Recommendations: Higher storm surges and more-powerful
hurricanes are a virtual certainty with climate change and New Orleans must be
prepared for another storm (Walsh, 2009). While solving the technical issues
that led to levee collapses is best left to the engineering experts, on a human
level the City of New Orleans can take a bold step toward saving lives simply
by conceding it might not be the best entity to protect its own citizens in a
disaster situation and letting a higher-level governmental entity take the
reins. This would not be an admission of incompetence, but rather one of
compassion consistent with good government.

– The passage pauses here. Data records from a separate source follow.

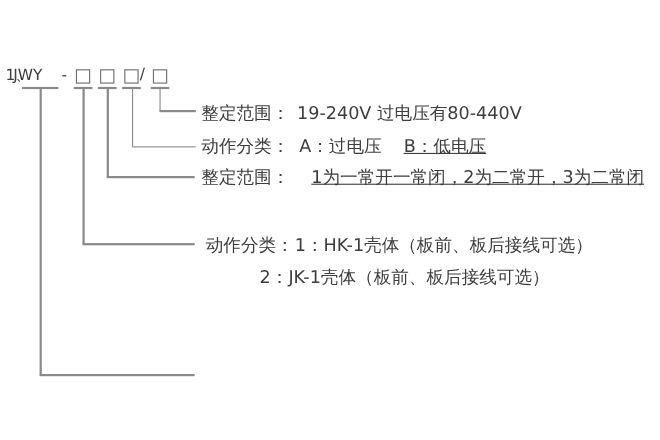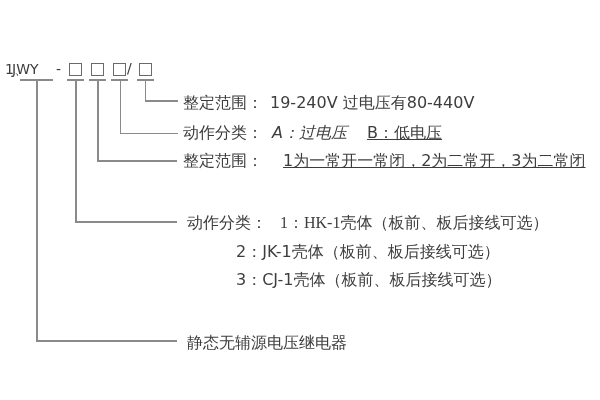--- a/index.html
+++ b/index.html
@@ -14,7 +14,7 @@
   .hline{position:absolute;height:1.5px;background:#8a8a8a;}
   .stub{position:absolute;height:2px;background:#8a8a8a;}
   .g7{margin-left:7px;}
-  .g9{margin-left:9px;font-style:italic;}
+  .g9{margin-left:9px;}
   .g20{margin-left:20px;text-decoration:underline;}
   .g2{margin-left:13px;font-family:Liberation Serif, serif;}
 </style>

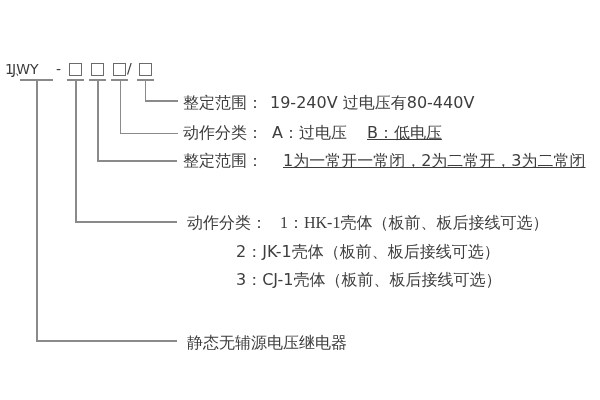--- a/index.html
+++ b/index.html
@@ -16,7 +16,7 @@
   .g7{margin-left:7px;}
   .g9{margin-left:9px;}
   .g20{margin-left:20px;text-decoration:underline;}
-  .g2{margin-left:13px;font-family:Liberation Serif, serif;}
+  .g2{margin-left:1px;}
 </style>
 </head>
 <body>

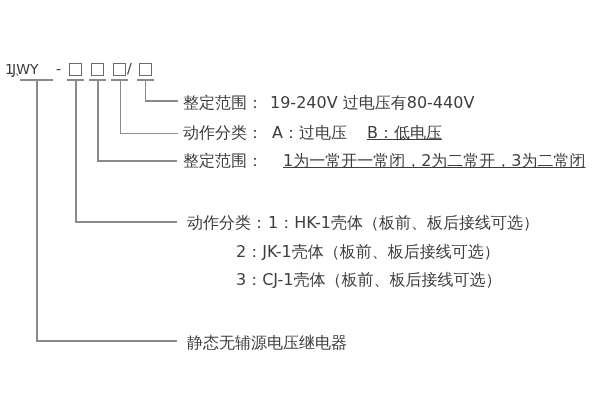--- a/index.html
+++ b/index.html
@@ -74,9 +74,6 @@
     <span>2：JK-1壳体（板前、板后接线可选）</span>
   </div>
 
-  <div class="txt" style="left:236px;top:272px">
-    <span>3：CJ-1壳体（板前、板后接线可选）</span>
-  </div>
 
 
   <div class="txt" style="left:187px;top:335px">

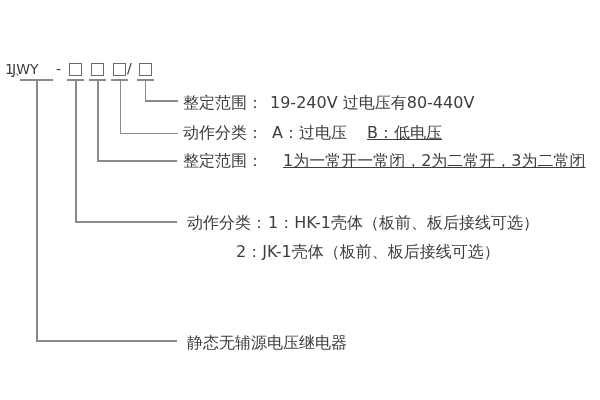--- a/index.html
+++ b/index.html
@@ -76,9 +76,6 @@
 
 
 
-  <div class="txt" style="left:187px;top:335px">
-    <span>静态无辅源电压继电器</span>
-  </div>
 
 </div>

Woodrow Wilson, well before he
became president, pointed out that proper distribution of constitutional
authority involved finding the best people to do the job and clearly making
them accountable for doing so: “To be efficient it must discover the simplest
arrangements by which responsibility can be unmistakably fixed upon officials;
the best way of dividing authority without hampering it, and responsibility
without obscuring it” (Wilson, 1886). The City of New Orleans must be prepared
to find this “simplest arrangement.”
Despite its troubles in 2005, the Federal
Emergency Management Agency, “the agency with the greatest experience in
managing disasters” (Lalwani, 2007), is probably the only agency with the
wide-ranging experience and resources to coordinate a large-scale local, state
and federal response. It alone has the legislated clout to gather together the
funds, out-of-state manpower and federal resources that a disaster like Katrina
demands. It is recommended that the City of New Orleans in the future cede its
resources to FEMA before the need is
apparent. FEMA, in turn, will need to delegate responsibility to the various
resources at its disposal as a crisis develops. This arrangement will seem
suspicious to some, as such bold steps are unexpected in a government structure
where “muddling through” — changing things incrementally in tiny steps
(Lindblom, 1959) — is seen as de
rigueur. While some affected stakeholder may interpret this step as New
Orleans “passing the buck,” the city has a higher responsibility to provide the
best service to its citizens, and Katrina showed another agency might be better
suited to do so than the City of New Orleans itself.